Context-Free Grammars

Overview

Regular languages are powerful enough to express many things, but we've shown there are languages that are not regular. For example:

$\{0^n1^n \;|\; n \geq 0\}$

Is not a regular language.

This language is, however, a context-free language.

Context-free languages are capable of expressing more complex patterns. Context-free languages include most programming languages.

Context-Free Grammars

Context-free grammars are a textual way of describing a context-free language.

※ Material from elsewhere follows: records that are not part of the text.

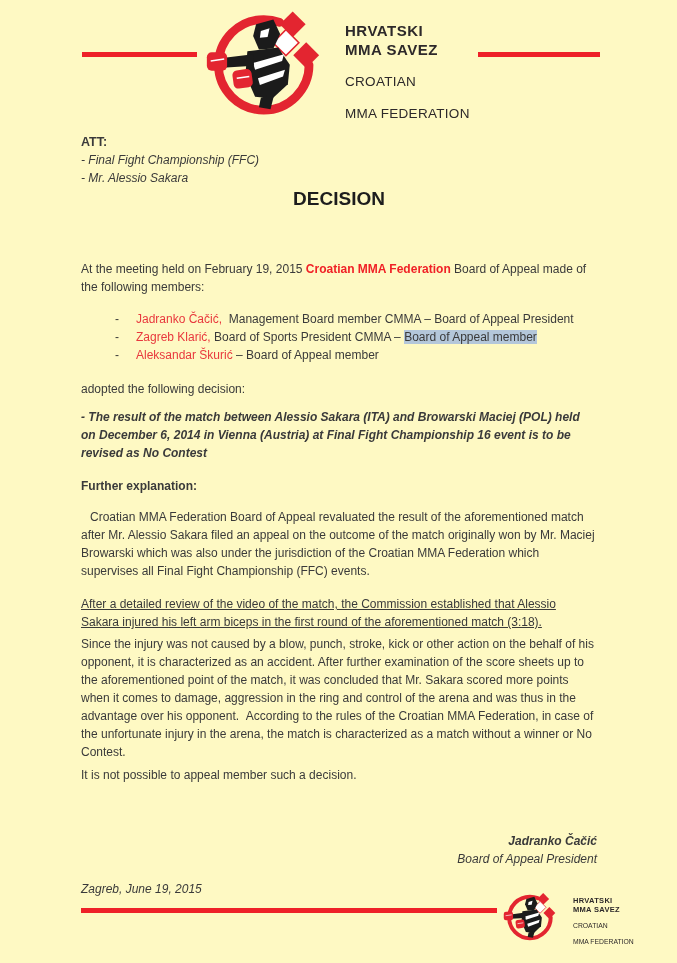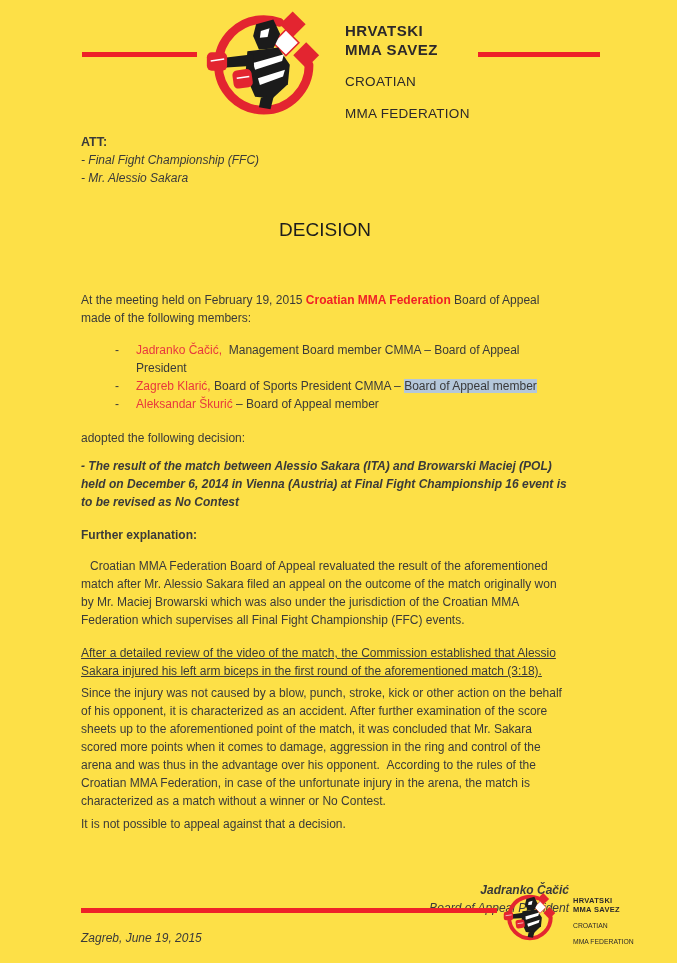"HRVATSKI" .page { background: #fde047 -> #fef9c3 }
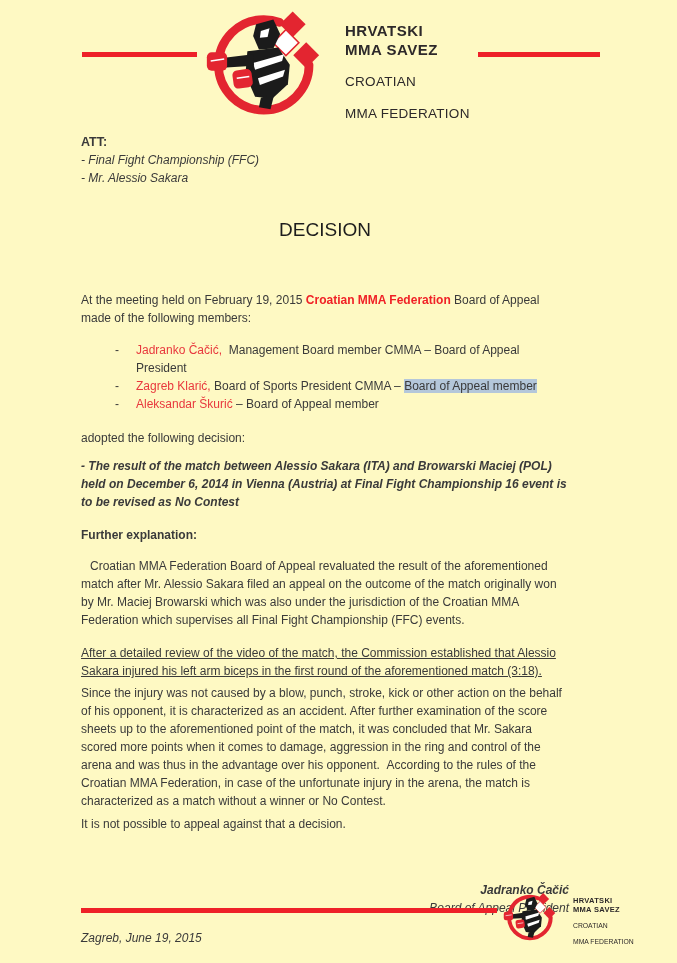"ATT:" .content { padding: 0 108px 0 81px -> 0 80px 0 81px }
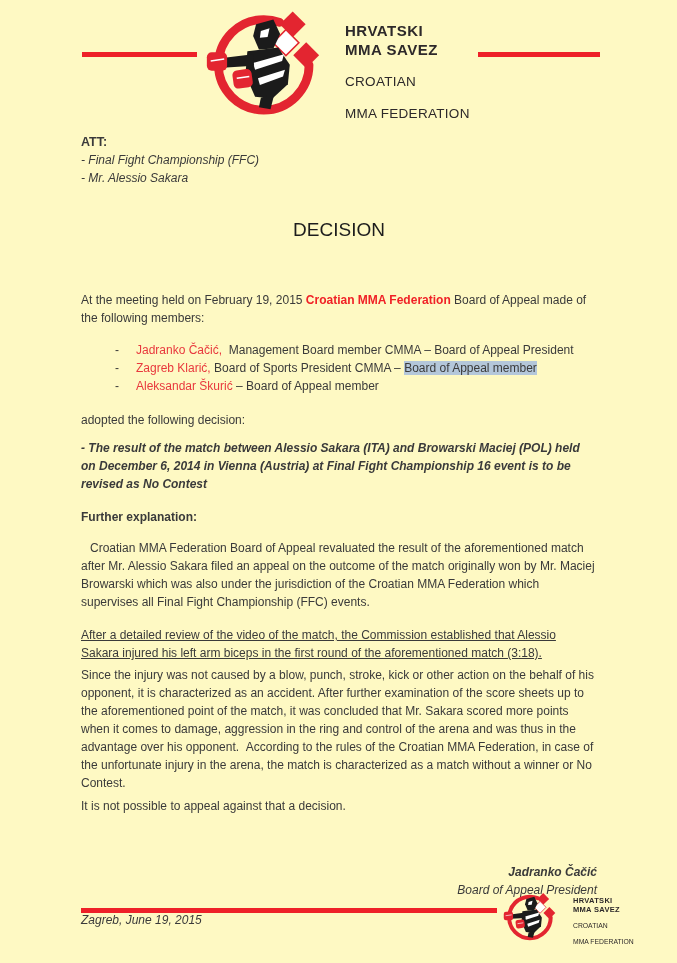"DECISION" .doc-title { font-weight: normal -> bold; margin-top: 31px -> none }
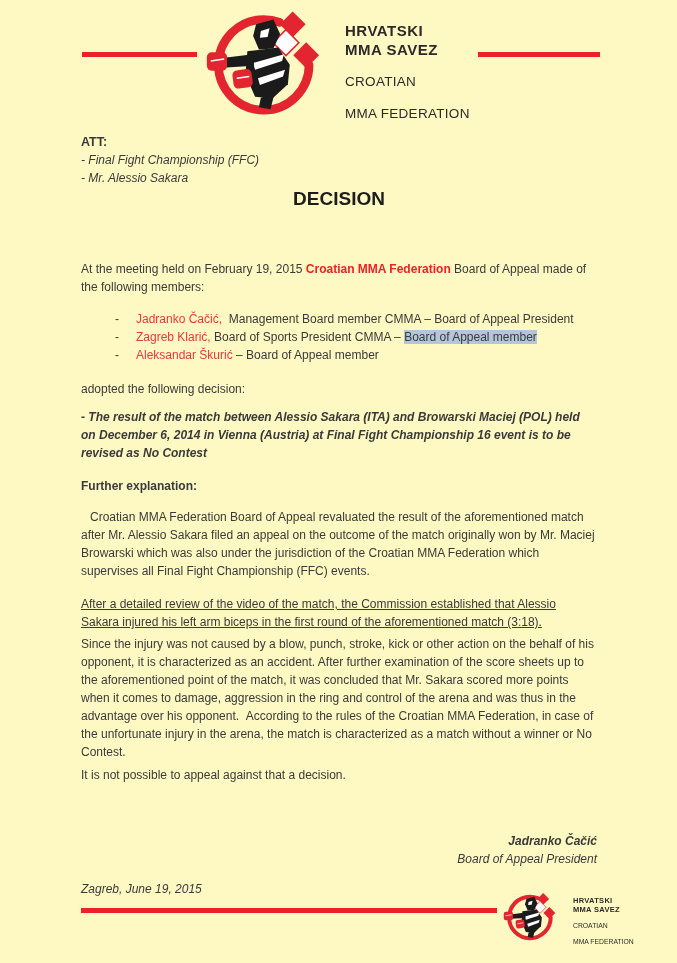"It is not possible to" div.para { text: against that -> member such }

Below is a context-free grammar for the language above:

$A \rightarrow 0A1$

$A \rightarrow B$

$B \rightarrow \epsilon$

A CFG is comprised of the following:

Variables

These are symbols that may be substituted for strings of other variables or terminals. $A$ and $B$ are the variables in the above grammar.
Terminals
Terminals are the symbols that comprise the alphabet of the language we are describing. $0$, $1$, and $\epsilon$ are the terminals above.
Productions
Productions (or rules) define the substitutions that are permitted in the grammar. A production consists of a left hand side, and arrow, and a right hand side. The left hand side must be a single variable, and the right can be any string of variables and terminals. There are three productions above.
A start variable
The start variable is the one that we begin the derivation process with. It is typically the left hand side of the first production. $A$ is the start variable above.

Derivations

Context-free grammars produce strings that belong to the language they describe. The production of a string is called a derivation:

Start with the string equal to the start variable.
Find a variable in the string, and a production with that variable as the left hand side. Replace the variable with the right hand side of the production.
Repeat step 2 until no variables remain.

How could we derive "000111" according to the CFG above?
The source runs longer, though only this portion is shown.